Battersea Dogs and Cats Home reportedly rehomed more than double their usual amount of cats and dogs last week. Pet shops were also cleared as people looked for a companion for the lockdown.
British scientists have developed a new ventilator for the NHS in just a week – they hope the simple design will make it easy for manufacturers to produce en masse.
Families in America, Canada and some parts of Britain, have been decking their houses like it’s Christmas with fairy lights, decorations and inflatables.
Millions of the world’s poorest people will receive over 20 million hygiene and cleaning products, including soap and bleach, from a new campaign by Unilever and the Department for International Development.
A mental health company called Unmind has made their online resources free for all NHS workers to combat the impact of pressure and demand on staff mental health caused by the COVID-19 outbreak. They’ve already had 7,000 NHS staff members sign up.
Tesla Inc will reopen its New York factory "as soon as humanly possible" to manufacture ventilators for coronavirus patients, Chief Executive Officer Elon Musk said on Wednesday.
A 96-year-old woman is now the oldest South Korean to fully recover from the coronavirus.
The National Emergencies Trust Coronavirus Appeal has raised almost £11 million since launching a week ago (Weds 18). The first £2.5 million is now being distributed to front-line charities, which will deliver food to isolated people, help people recover after leaving hospital, and protect vulnerable children now schools are closed.

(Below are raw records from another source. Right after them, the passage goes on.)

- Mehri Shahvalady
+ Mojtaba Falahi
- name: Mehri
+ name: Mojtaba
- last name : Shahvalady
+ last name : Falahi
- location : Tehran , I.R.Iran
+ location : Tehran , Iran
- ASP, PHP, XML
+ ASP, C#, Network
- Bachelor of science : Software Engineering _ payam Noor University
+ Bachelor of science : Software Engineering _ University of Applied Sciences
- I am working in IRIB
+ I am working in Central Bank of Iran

A Vietnamese restaurant is selling coronavirus-shaped burgers in Hanoi, Vietnam. The owner said: “We have this joke that if you are scared of something, you should eat it.” There have been no reported deaths in Vietnam.
A World War II veteran, Jack Bowden, is believed to be the oldest person in the UK to survive coronavirus. The former Royal Navy petty officer is 98 and was discharged from the hospital three days after testing positive.

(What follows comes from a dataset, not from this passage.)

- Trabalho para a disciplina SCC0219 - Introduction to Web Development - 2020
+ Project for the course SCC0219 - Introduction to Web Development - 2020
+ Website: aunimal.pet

A number of Norwich City football players have been calling season ticket holders over 80 years old to check in and see if they require any help during their isolation.

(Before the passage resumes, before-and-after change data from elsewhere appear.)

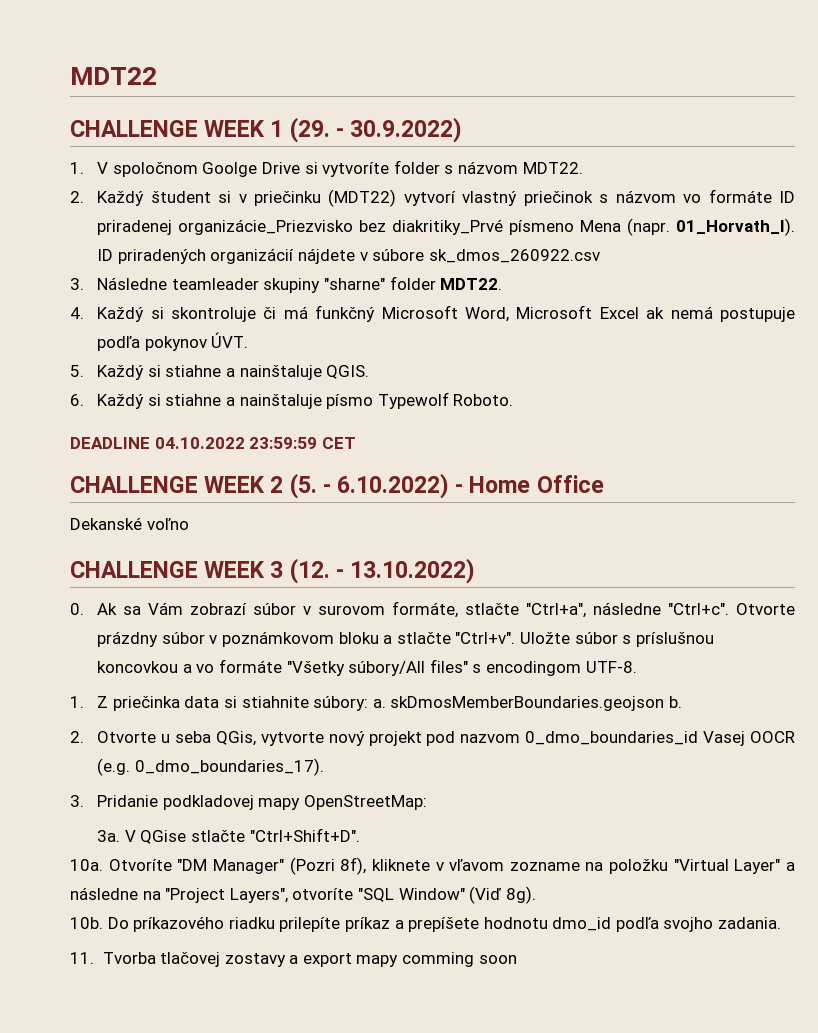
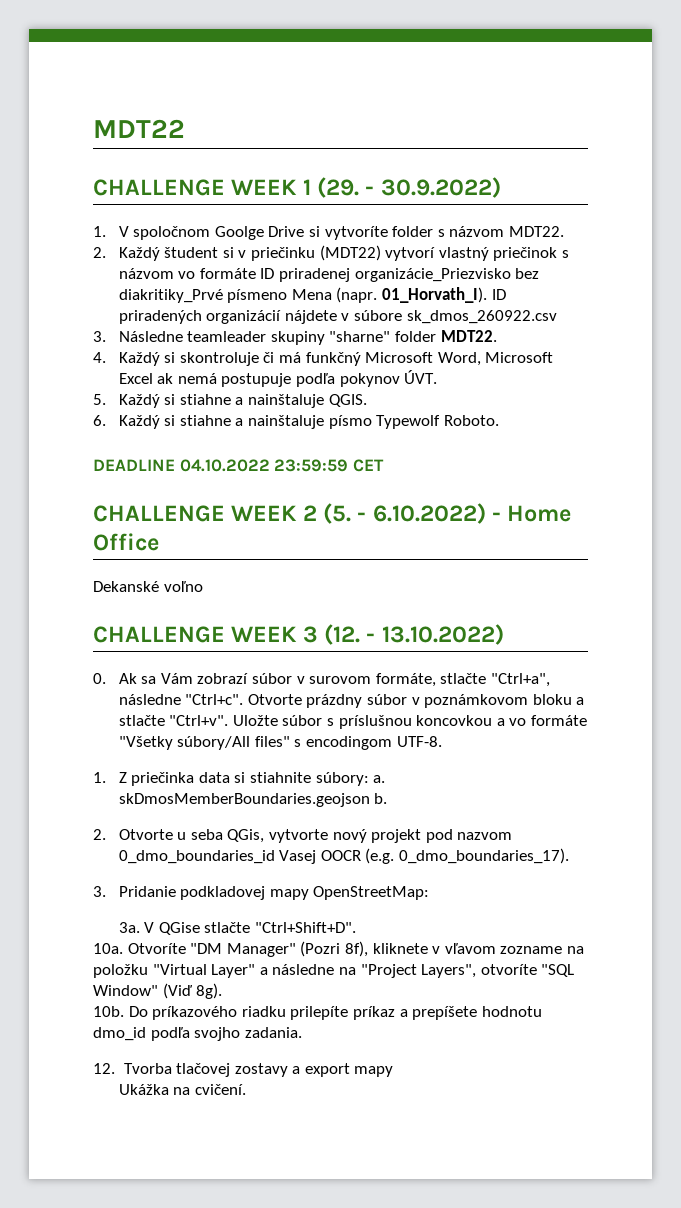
- 11. Tvorba tlačovej zostavy a export mapy comming soon
+ 12. Tvorba tlačovej zostavy a export mapy
+ Ukážka na cvičení.

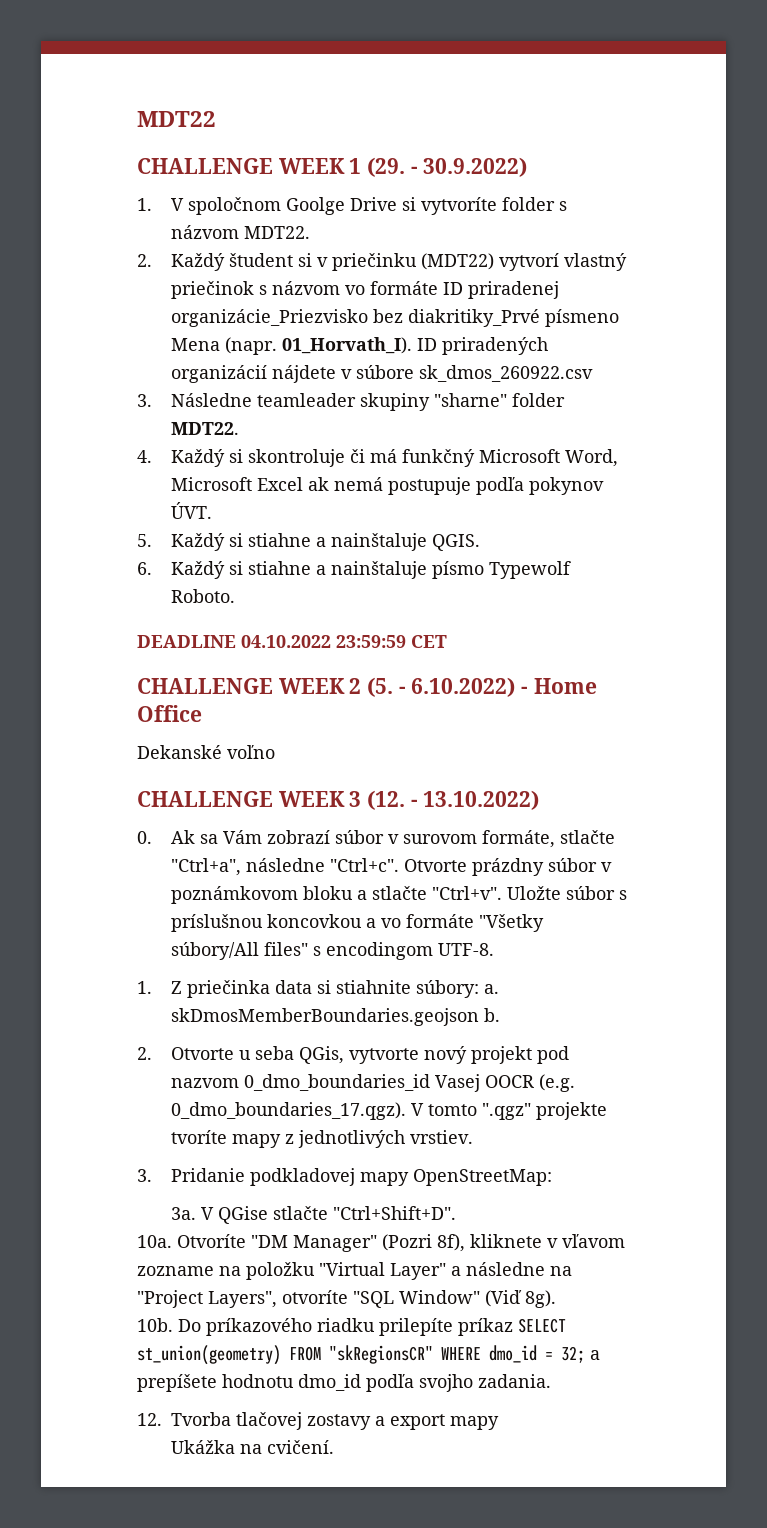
- 2. Otvorte u seba QGis, vytvorte nový projekt pod nazvom 0_dmo_boundaries_id Vasej OOCR (e.g. 0_dmo_boundaries_17).
+ 2. Otvorte u seba QGis, vytvorte nový projekt pod nazvom 0_dmo_boundaries_id Vasej OOCR (e.g. 0_dmo_boundaries_17.qgz). V tomto ".qgz" projekte tvoríte mapy z jednotlivých vrstiev.
- Do príkazového riadku prilepíte príkaz a prepíšete hodnotu dmo_id podľa svojho zadania.
+ Do príkazového riadku prilepíte príkaz SELECT st_union(geometry) FROM "skRegionsCR" WHERE dmo_id = 32; a prepíšete hodnotu dmo_id podľa svojho zadania.

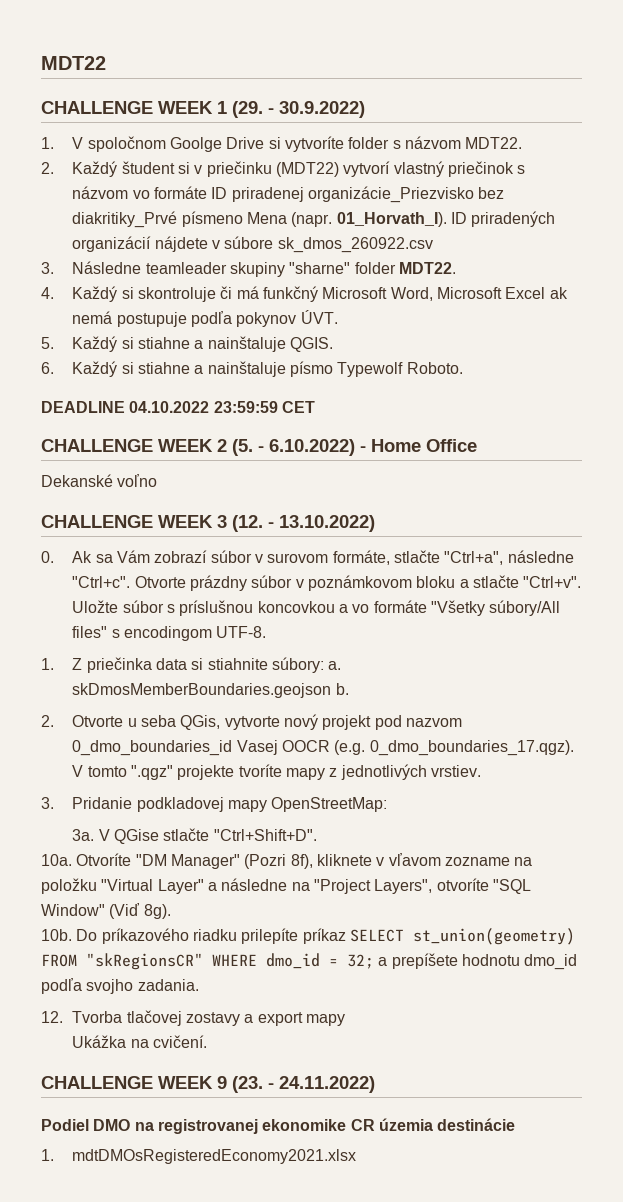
+ CHALLENGE WEEK 9 (23. - 24.11.2022)
+ Podiel DMO na registrovanej ekonomike CR územia destinácie
+ 1. mdtDMOsRegisteredEconomy2021.xlsx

Adrian Blomfield reports that an Anglophone rebel group in Cameroon has agreed to stop fighting for a fortnight in response to UN's call on warring parties around the world to declare ceasefires in order to aid the global fight against the new coronavirus. The armed wing of the Communist Party in the Philippines has done the same.
One million members of the public could be sent antibody testing kits to check if they have ever had coronavirus within a couple of weeks, health officials have said.
Graffiti artists in Senegal are using their spray cans to spread public health awareness messages and encourage people to protect themselves. Many read “Together against Covid-19,” while other messages, which were spray-painted next to a health hotline number, said “A big thank you to the caregivers.”
Dogs are being trained by scientists to see if they can detect coronavirus through their sense of smell. It follows earlier research that showed that dogs can detect malaria. If successful, the dogs could be stationed at airports after the epidemic to prevent the disease returning.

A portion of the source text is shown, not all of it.